Vom Norden Syriens nach Nordwestdeutschland: Terrorfinanzierung kennt keine Grenzen

In einer aufdeckenden Berichterstattung vom Februar 2019 stellte das Nachrichtenmagazin „Focus“ vieles klar und rückte damit die Einstellung so mancher Bürger, die die PKK als linksliberale Befreiungstruppe mit Revolutionscharme ansehen, gerade. Unter dem Titel „PKK-Vereinigung: Wie die Kurdenpartei ihr Geschäft in Deutschland finanzierte“ wird auch Bundesinnenminister Horst Seehofer genannt: „Seehofer macht kurdische Vereinigungen dicht“. Konkret ging es um zwei Teilorganisationen der PKK. Zwei Verlage waren Teil der Ermittlungen geworden. Dort steht zudem, dass sie als Sprachrohr der PKK fungierten.
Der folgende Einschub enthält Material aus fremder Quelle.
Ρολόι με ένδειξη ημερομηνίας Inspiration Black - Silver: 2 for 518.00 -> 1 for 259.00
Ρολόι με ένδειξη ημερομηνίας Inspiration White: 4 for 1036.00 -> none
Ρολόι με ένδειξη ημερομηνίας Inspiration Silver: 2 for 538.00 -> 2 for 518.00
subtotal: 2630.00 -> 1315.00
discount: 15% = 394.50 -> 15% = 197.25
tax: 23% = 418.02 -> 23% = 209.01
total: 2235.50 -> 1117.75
Deutschland sei „Raum des Rückzugs, der Refinanzierung und Rekrutierung“. Es gebe rund 2000 PKK-Anhänger in NRW, die jedes Jahr mehrere Millionen Euro für die PKK sammeln.

Blicken wir zurück auf das Jahr 1993: Bundesinnenminister Manfred Kanther beschloss, die PKK zu verbieten. Das Verbot beinhaltete 35 Teilorganisationen. Zitat aus der Verlautbarung: „Das Verbot der PKK ist geboten, da sie mit Gewalttaten ihre Ziele verfolgt (…); zur Durchsetzung ihrer Ziele übt die PKK Druck auf kurdische Mitbürger aus, sich ihr anzuschliessen, verfolgt politisch Andersdenkende und es besteht der Verdacht, dass sie Gelder zum Zwecke ihrer Gewalttaten erpresst.“

Geldwäsche, Rekrutierung, Erpressung, Menschenhandel, Vorbereitung von Terrorakten in der Türkei, aber auch in Nordsyrien und anderen Teilen der Welt. Hinzu kommt die Vermutung, dass die PKK Schutzgelder von Unternehmern eintreibt – vor allem im Gastgewerbesektor.
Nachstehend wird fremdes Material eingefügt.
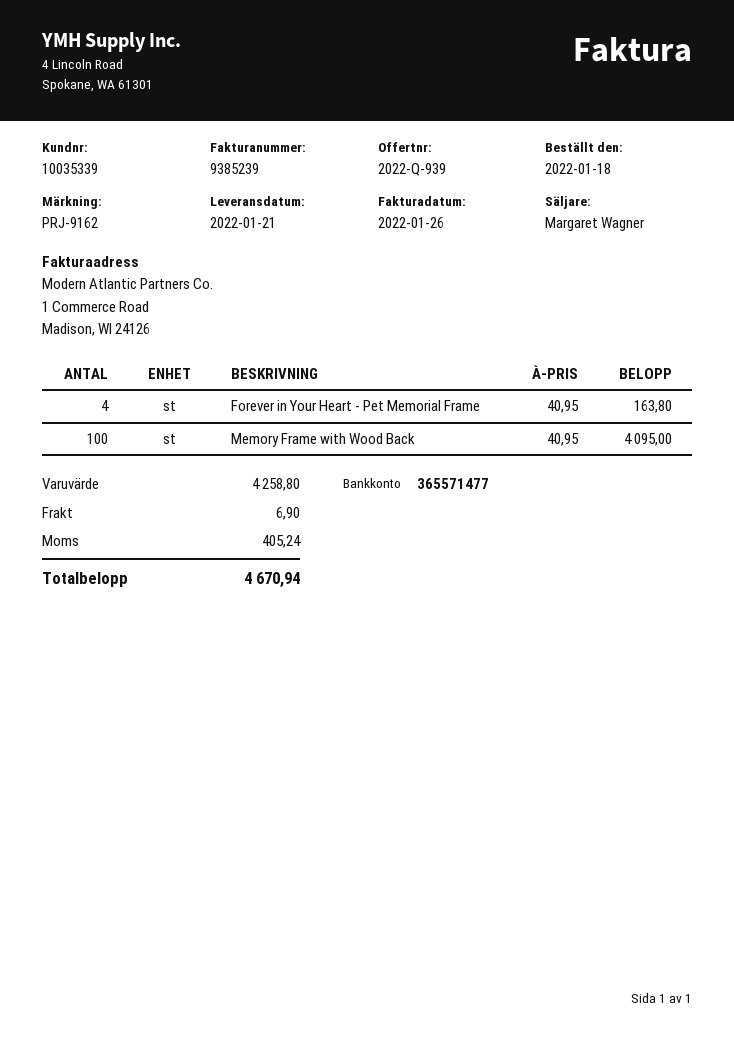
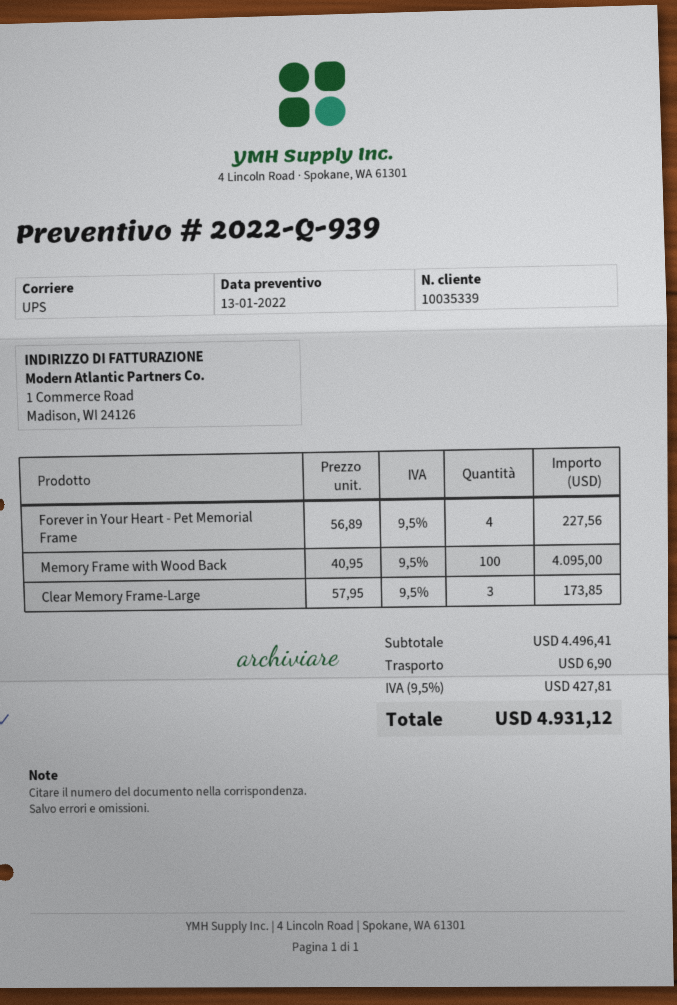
Forever in Your Heart - Pet Memorial Frame: 4 x 40.95 = 163.80 -> 4 x 56.89 = 227.56
Clear Memory Frame-Large: none -> 3 x 57.95 = 173.85
subtotal: 4258.80 -> 4496.41
tax: 405.24 -> 427.81
total: 4670.94 -> 4931.12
Deutsche Rechtsprechung muss YPG/YPJ als Terrormiliz einstufen

Wir erinnern uns an die Zusammenfassung des so stimmig von Manfred Kanther eingebrachten PKK-Verbots im Jahre 1993. Was aber fehlt ist a) eine viel konsequentere Handhabung genau dieser Gesetze, um die PKK und andere Terrorgruppen von deutschem Boden zu verbannen und hoffentlich dasselbe in den bennchbarten PKK-Hochburgen im EU-Ausland zu erzielen, sowie b) eine permanente Überprüfung, ob eventuell neu auftauchende Gruppierungen in die Liste aufgenommen werden sollten.
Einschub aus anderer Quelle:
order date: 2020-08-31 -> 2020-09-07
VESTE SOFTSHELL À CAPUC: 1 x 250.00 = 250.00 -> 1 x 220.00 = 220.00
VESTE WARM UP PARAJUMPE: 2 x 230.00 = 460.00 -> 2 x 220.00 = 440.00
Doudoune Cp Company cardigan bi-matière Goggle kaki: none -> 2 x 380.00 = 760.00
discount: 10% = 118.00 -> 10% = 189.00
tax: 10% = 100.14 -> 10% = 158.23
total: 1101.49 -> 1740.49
Und um eine letzte falsche Behauptung vom Beobachtertisch zu wischen: Die PYD/YPG/PKK wollte noch nie einen „Sicherheitskorridor“ südlich der türkischen Grenze, sonder sie will ein „unabhängiges Kurdistan“ ausrufen, das nach ihrer ideologischen Ausrichtung gestaltet ist – gegen den Willen der absoluten Mehrheit der Kurden und mit Gebietsansprüchen gegenüber der Türkei. Das die PKK für dieses Ziel terroristische Methoden bevorzugt, liegt auf der Hand. Was nun fehlt, ist eine Anpassung der deutschen Anti-Terrorgesetzgebung – und zwar so schnell wie möglich.